Westcol logró algo que muchos medios tradicionales llevan años intentando: hacer que millones de jóvenes vieran conversaciones políticas completas.
Pero lo hizo sin parecer periodista.
Las charlas con Álvaro Uribe y Gustavo Petro se sintieron más como streams entre famosos que como entrevistas diseñadas para cuestionar el poder. Hubo aguardiente, gorras, risas, referencias a Canserbero y conversaciones improvisadas que parecían más un parche que un debate político.
Y justamente ahí está el fenómeno.

Muchos jóvenes sienten más confianza hacia influencers porque hablan como alguien cercano. No usan lenguaje técnico, no se sienten lejanos y parecen más auténticos que muchos periodistas o políticos tradicionales. “Escucho más a los influencers porque siento que hablan de una manera como de tú a tú”, explica Adriana Ortega, de 14 años.
Eso tiene una ventaja clara: acerca la política a personas que normalmente no consumirían noticias.
Pero también cambia la forma en que entendemos la información.
En varios momentos, Westcol admitió que no conocía profundamente los temas que estaba discutiendo. Y aunque hizo preguntas incómodas, muchas afirmaciones fuertes quedaron sin contraste, datos o contexto.

Con Uribe, por ejemplo, hablaron sobre falsos positivos, investigaciones judiciales y comparaciones con gobiernos autoritarios. Pero las conversaciones avanzaron más desde la reacción emocional o la curiosidad que desde el cuestionamiento crítico.
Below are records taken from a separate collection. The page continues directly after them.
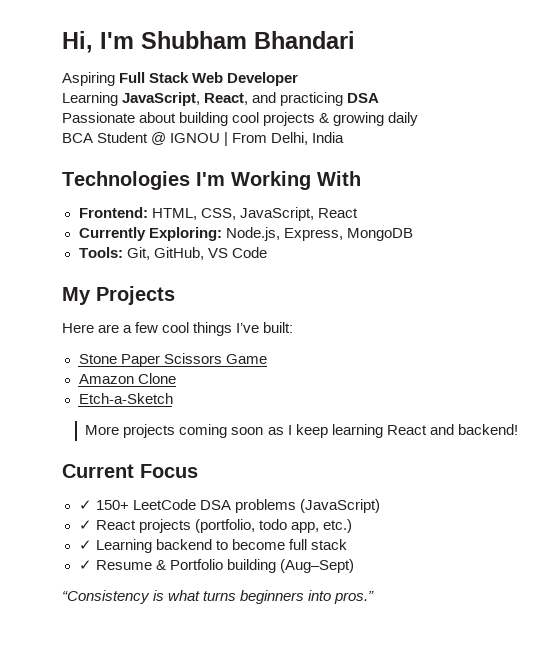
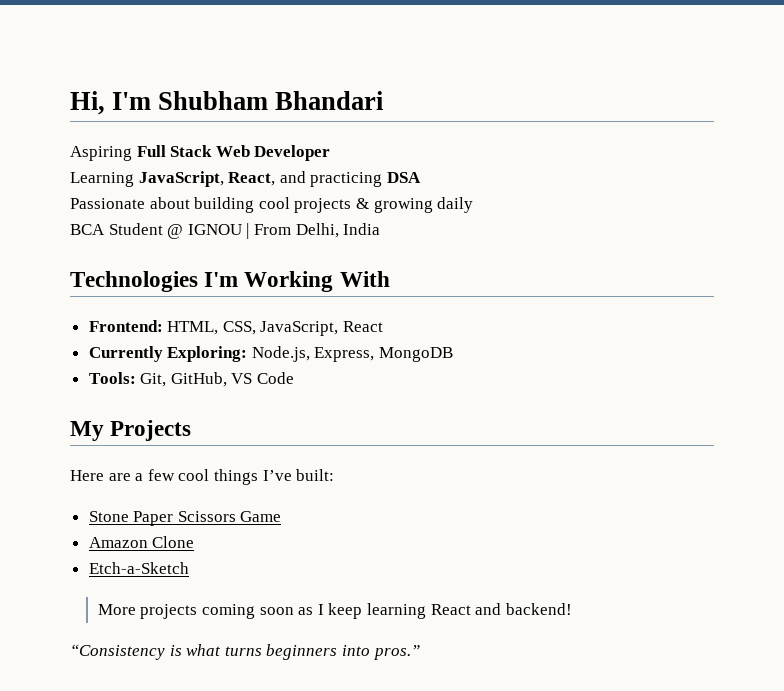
- Current Focus
- ✓ 150+ LeetCode DSA problems (JavaScript)
- ✓ React projects (portfolio, todo app, etc.)
- ✓ Learning backend to become full stack
- ✓ Resume & Portfolio building (Aug–Sept)

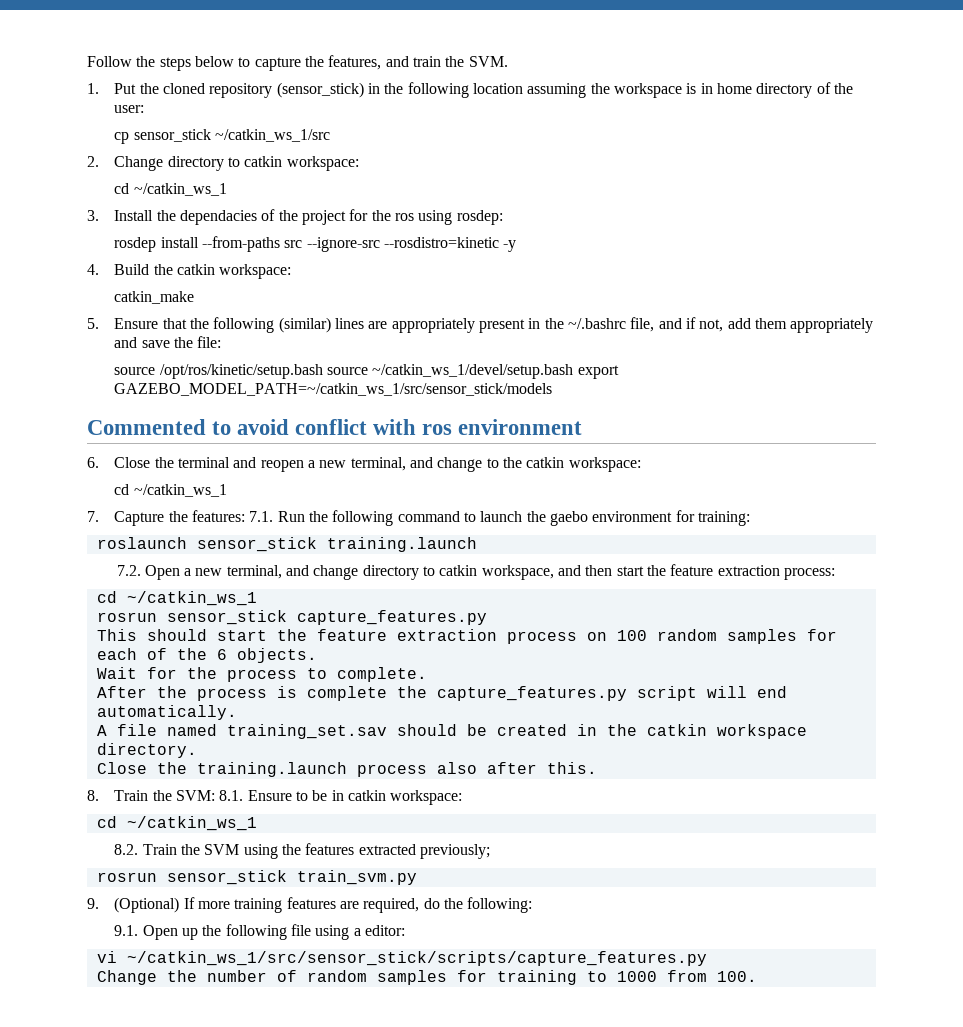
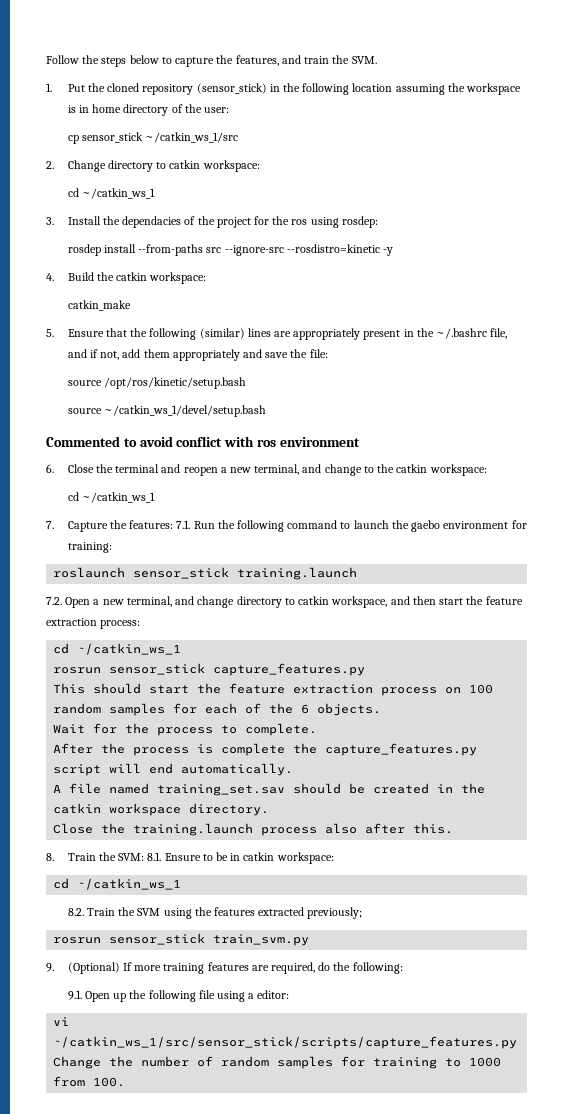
- source /opt/ros/kinetic/setup.bash source ~/catkin_ws_1/devel/setup.bash export GAZEBO_MODEL_PATH=~/catkin_ws_1/src/sensor_stick/models
+ source /opt/ros/kinetic/setup.bash
+ source ~/catkin_ws_1/devel/setup.bash

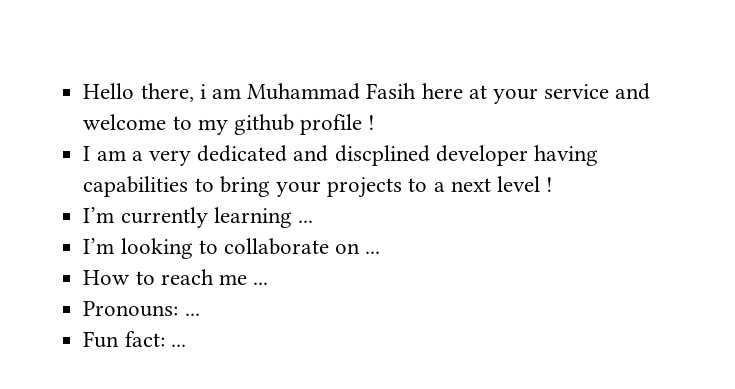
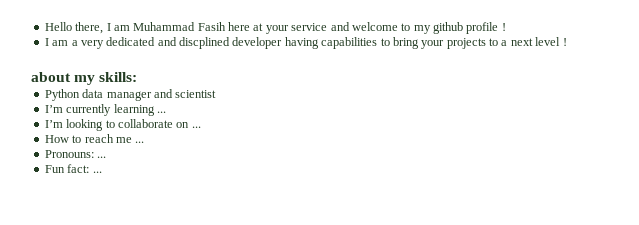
- Hello there, i am Muhammad Fasih here at your service and welcome to my github profile !
+ Hello there, I am Muhammad Fasih here at your service and welcome to my github profile !
+ about my skills:
+ Python data manager and scientist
Con Petro ocurrió algo parecido en debates sobre seguridad, armas y violencia. Los temas aparecían, pero muchas veces no se profundizaba en cifras, consecuencias o contradicciones.
Y ahí aparece un cambio importante en la cultura digital actual: muchas veces la confianza ya no se construye por experiencia o verificación, sino por cercanía emocional.
Cuando alguien parece auténtico, habla como nosotros y comparte referencias culturales similares, sentimos que podemos confiar en esa persona. El problema es que sentir conexión no siempre significa recibir información completa o precisa.
El Instituto Reuters en inglaterra advierte justamente sobre eso. Cada vez más personas usan TikTok, streams e influencers para informarse, mientras disminuye la confianza en medios tradicionales. Pero al mismo tiempo, las redes sociales pueden crear “burbujas” donde solo escuchamos versiones parecidas a lo que ya creemos.
Eso no significa que los influencers sean el problema o que los periodistas siempre tengan la razón. De hecho, muchos creadores logran acercar temas complejos a nuevas audiencias de una forma que los medios tradicionales nunca consiguieron.
La verdadera pregunta es otra:
¿cómo aprendemos a disfrutar estos formatos sin dejar de pensar críticamente?
Porque en internet alguien puede parecer muy real, muy cercano y muy honesto… y aun así dejar pasar información falsa, incompleta o simplificada.
Y en una época donde millones de personas entienden la política a través de streams, esa diferencia importa muchísimo.